Oysa bugünleri yaşamayalım diye, bu hüsranı görmeyelim diye, Avrupa’nın kırmızı kartının şokuyla sarsılmayalım diye 30 yıldan beri yazılarıyla, konuşmalarıyla, “Ey siyasetçiler! Ey millet! Avrupa bizi kabul etmeyecek! Bu yolun sonu hüsran, adımınız buna göre atın” diyen bir lider var.
Kim mi?
Prof. Dr. Haydar Baş.
Bakın ne diyordu on yıl önceki bir konuşmasında:
“1986 yılından beri söylüyorum AB'nin bizi kabul etmesi asla mümkün değildir, Türkiye Cumhuriyeti Devleti’ni asla kabul etmeyecektir, bu yolda tüm gayretler beyhudedir.”
27 Kasım 2005 tarihli konuşmasında da çok net mesajlar veriyordu: “Avrupa Birliği on beş yıl içinde dağılacak. Bizi de asla bu birliğe almayacaklar. Buna göre tedbir alalım.”
Haydar Baş Bey’in konuşmalarının ve yazılarını izini sürdüğümüzde bu yalın gerçek, devasa boyutta karşımıza çıkıyor.

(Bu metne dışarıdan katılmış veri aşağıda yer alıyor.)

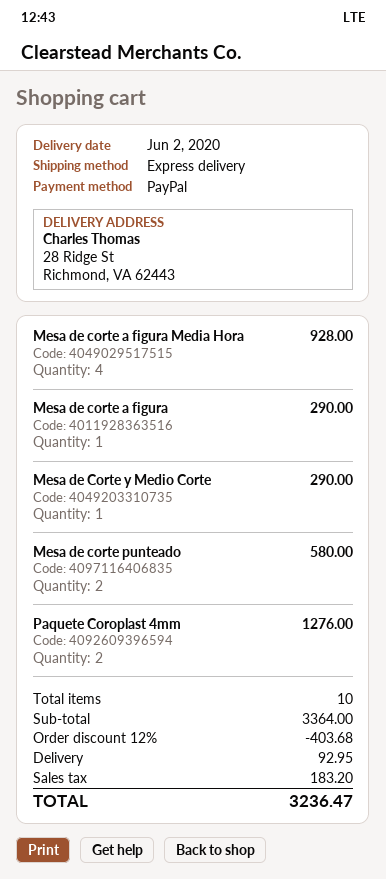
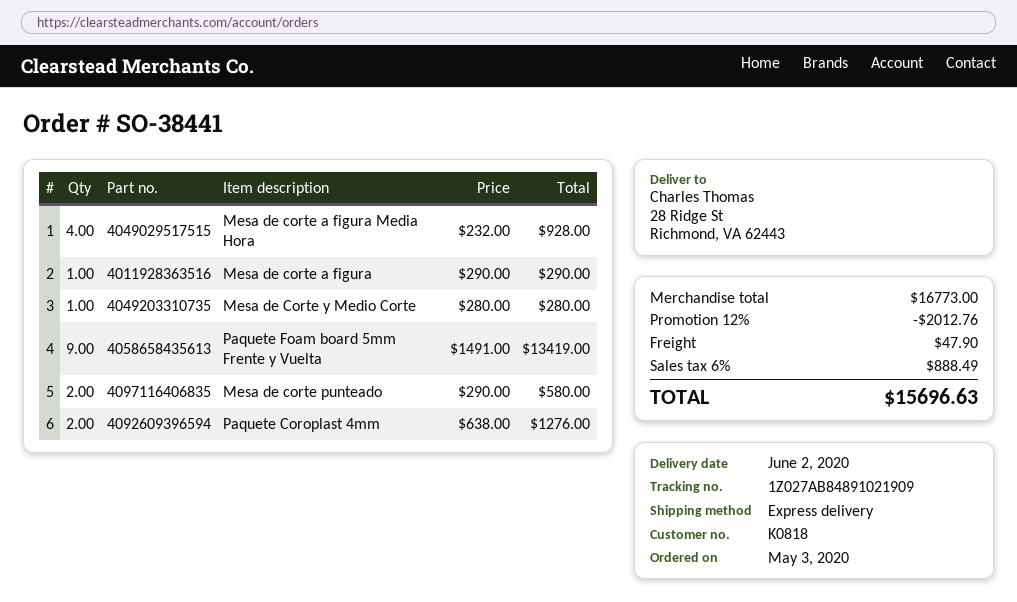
Mesa de Corte y Medio Corte: 1 for 290.00 -> 1 for 280.00
Paquete Foam board 5mm Frente y Vuelta: none -> 9 for 13419.00
subtotal: 3364.00 -> 16773.00
discount: 12% = 403.68 -> 12% = 2012.76
shipping: 92.95 -> 47.90
tax: 183.20 -> 888.49
total: 3236.47 -> 15696.63

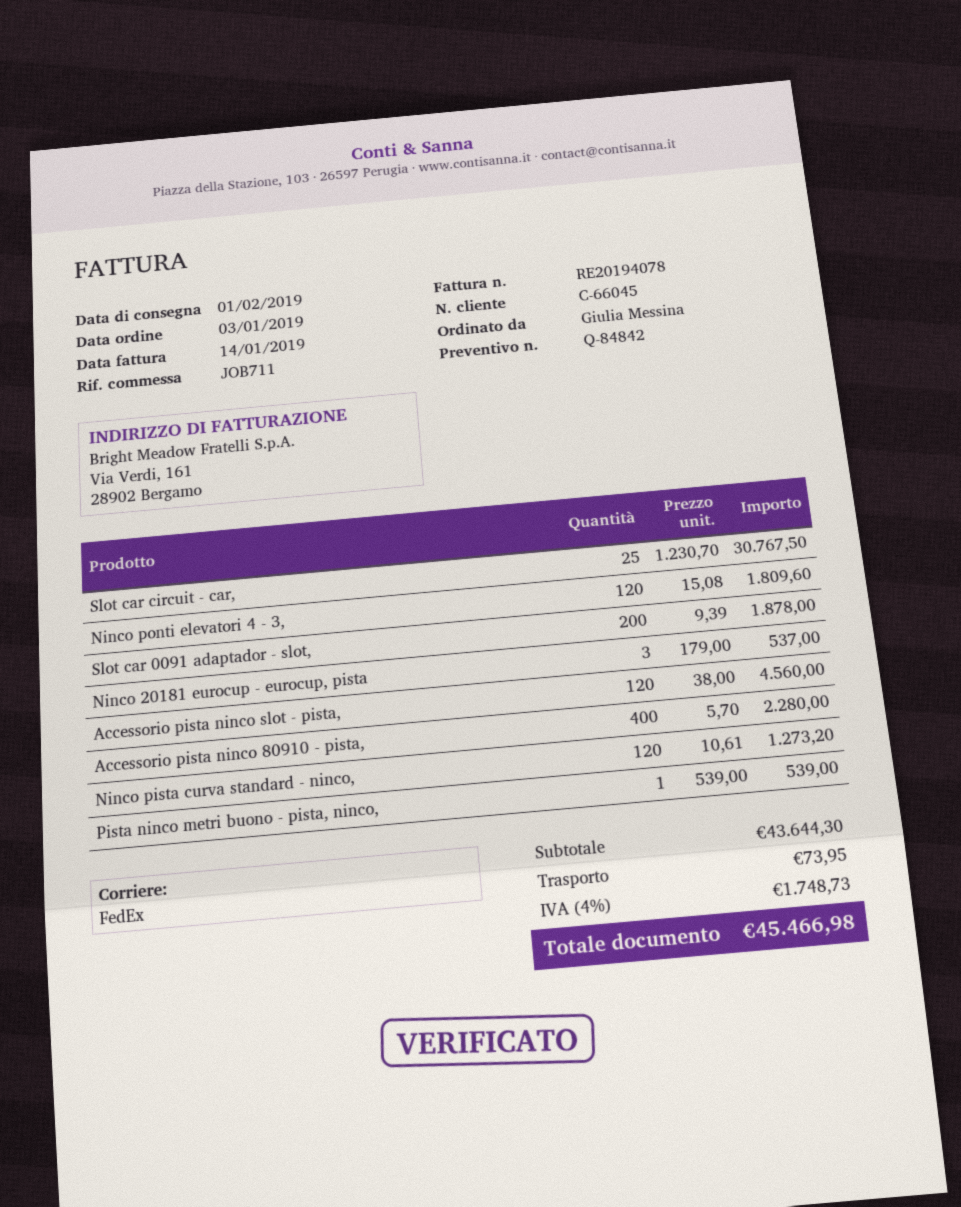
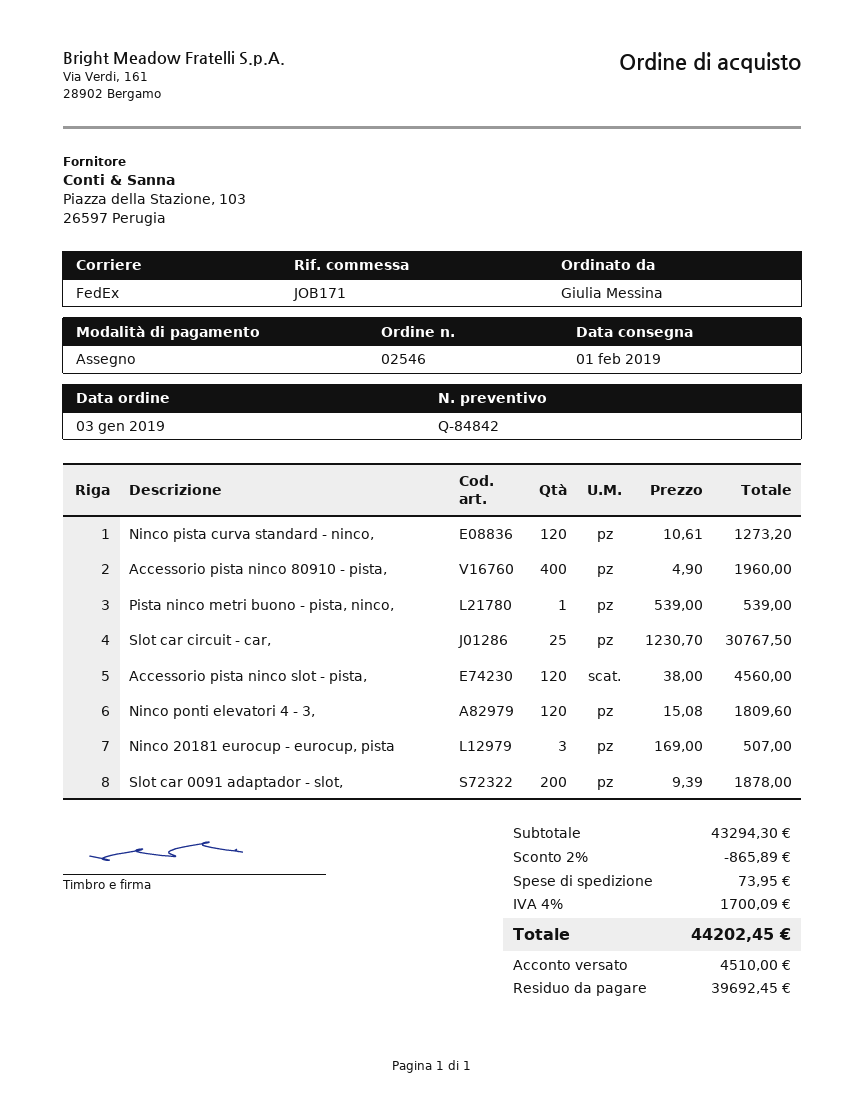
reference: JOB711 -> JOB171
Ninco 20181 eurocup - eurocup, pista: 3 x 179.00 = 537.00 -> 3 x 169.00 = 507.00
Accessorio pista ninco 80910 - pista,: 400 x 5.70 = 2280.00 -> 400 x 4.90 = 1960.00
subtotal: 43644.30 -> 43294.30
discount: none -> 2% = 865.89
tax: 4% = 1748.73 -> 4% = 1700.09
total: 45466.98 -> 44202.45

Aşağıdaki satırları dikkatle okuyun. Hepsini Yeni Mesaj’ın arşivinden aldım. Hepsi de Haydar Baş Bey’in AB konusundaki uyarılarıyla dolu. Yüzlerce yazıdan bir demet:
“Roma Antlaşması ve Kopenhag Kriterleri’ne tâbi olarak AB’ye girmemiz mümkün değildir. Bu sebeple devamlı surette Kopenhag Kriterlerinin ve Roma Antlaşması maddelerinin önümüze getirilmesinin bir manası yoktur.” (27 Mayıs 2001, Yeni Mesaj, Haydar Baş)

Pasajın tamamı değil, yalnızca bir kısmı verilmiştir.